• Exercise materials:
-.-.-

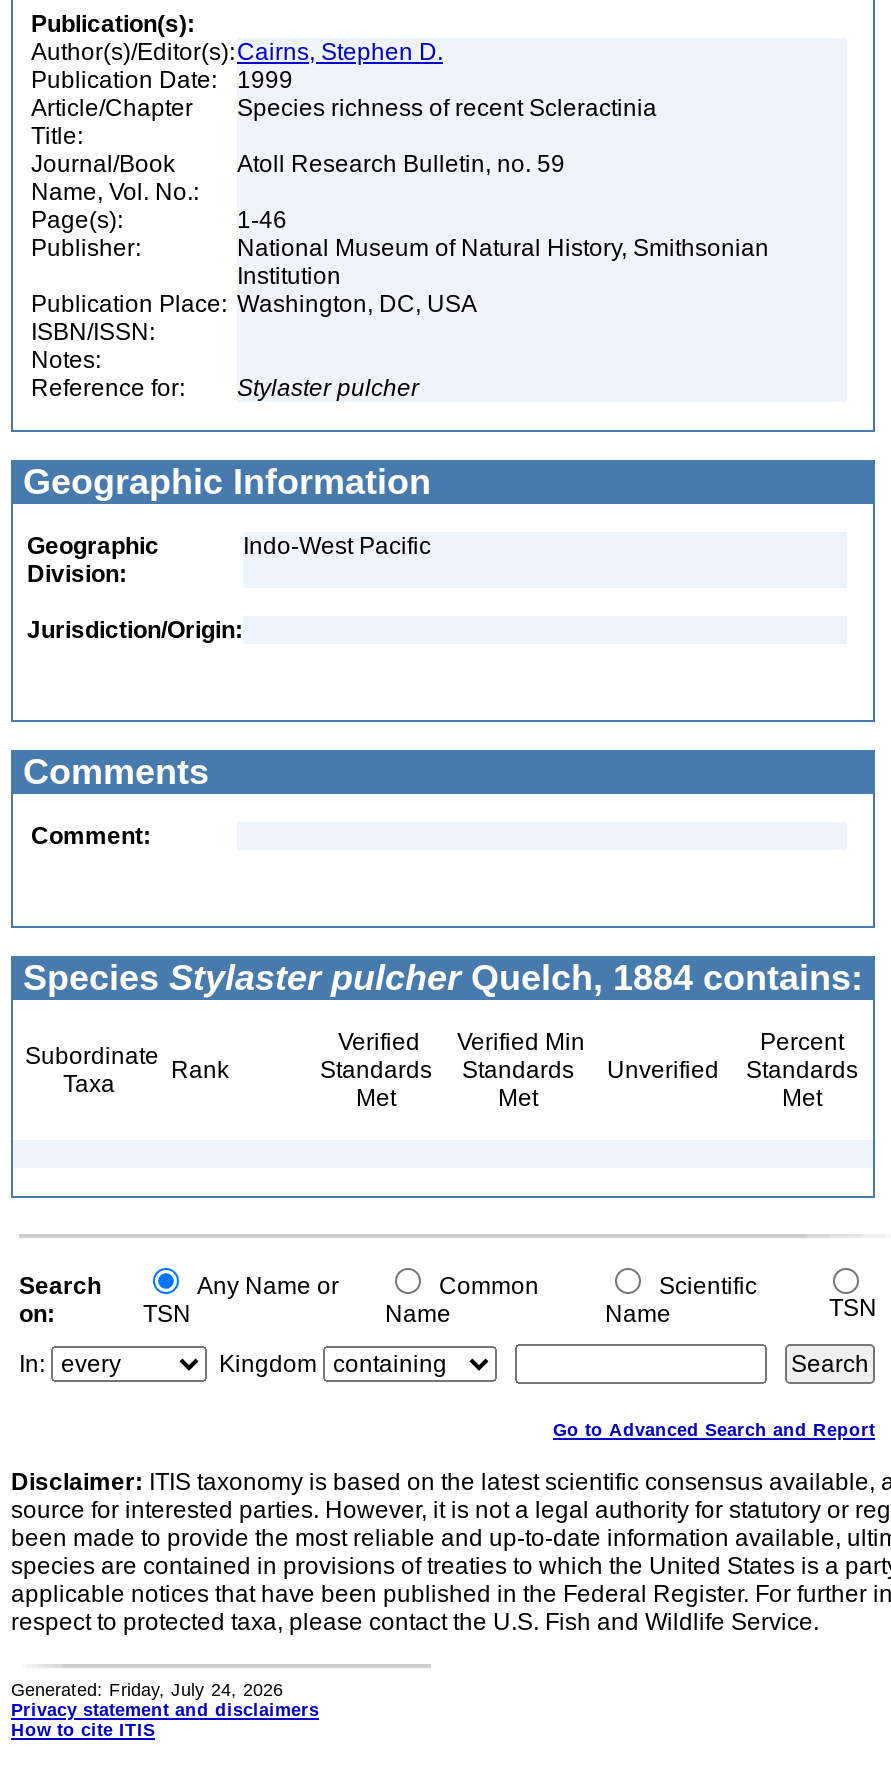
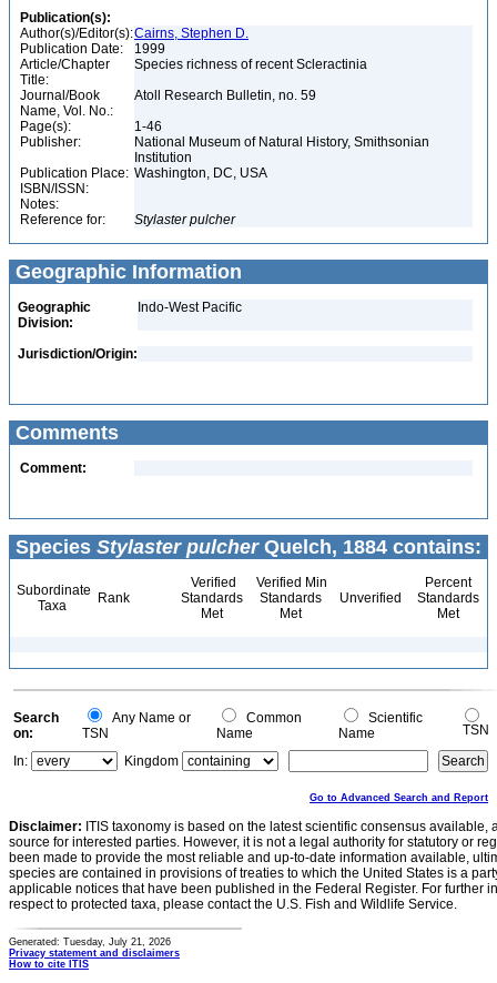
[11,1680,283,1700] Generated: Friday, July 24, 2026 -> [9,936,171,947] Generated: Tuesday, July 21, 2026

-.-.-

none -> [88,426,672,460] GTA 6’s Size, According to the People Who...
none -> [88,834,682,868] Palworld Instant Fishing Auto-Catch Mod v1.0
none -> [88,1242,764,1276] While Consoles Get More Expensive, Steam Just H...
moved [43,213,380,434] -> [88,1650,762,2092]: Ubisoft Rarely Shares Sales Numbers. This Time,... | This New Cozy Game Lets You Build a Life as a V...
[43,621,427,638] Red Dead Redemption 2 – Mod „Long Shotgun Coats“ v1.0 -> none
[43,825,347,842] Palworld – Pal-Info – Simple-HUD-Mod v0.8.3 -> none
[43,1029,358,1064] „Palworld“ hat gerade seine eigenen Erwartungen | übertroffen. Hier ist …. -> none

-.-.-

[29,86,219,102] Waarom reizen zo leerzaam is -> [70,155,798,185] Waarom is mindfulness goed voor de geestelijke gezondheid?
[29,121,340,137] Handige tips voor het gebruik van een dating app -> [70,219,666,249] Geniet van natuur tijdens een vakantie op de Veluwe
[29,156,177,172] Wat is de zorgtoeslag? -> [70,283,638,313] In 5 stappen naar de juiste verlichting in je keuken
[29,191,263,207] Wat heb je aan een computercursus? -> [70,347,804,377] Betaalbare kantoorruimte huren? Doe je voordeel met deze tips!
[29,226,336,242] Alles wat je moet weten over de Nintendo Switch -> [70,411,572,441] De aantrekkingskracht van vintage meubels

-.-.-

Print, without alteration, only the lines above between the one holding "moved [43,213,380,434] ->" and the one holding "ist …. -> none", inclusive.

• Written solution:
moved [43,213,380,434] -> [88,1650,762,2092]: Ubisoft Rarely Shares Sales Numbers. This Time,... | This New Cozy Game Lets You Build a Life as a V...
[43,621,427,638] Red Dead Redemption 2 – Mod „Long Shotgun Coats“ v1.0 -> none
[43,825,347,842] Palworld – Pal-Info – Simple-HUD-Mod v0.8.3 -> none
[43,1029,358,1064] „Palworld“ hat gerade seine eigenen Erwartungen | übertroffen. Hier ist …. -> none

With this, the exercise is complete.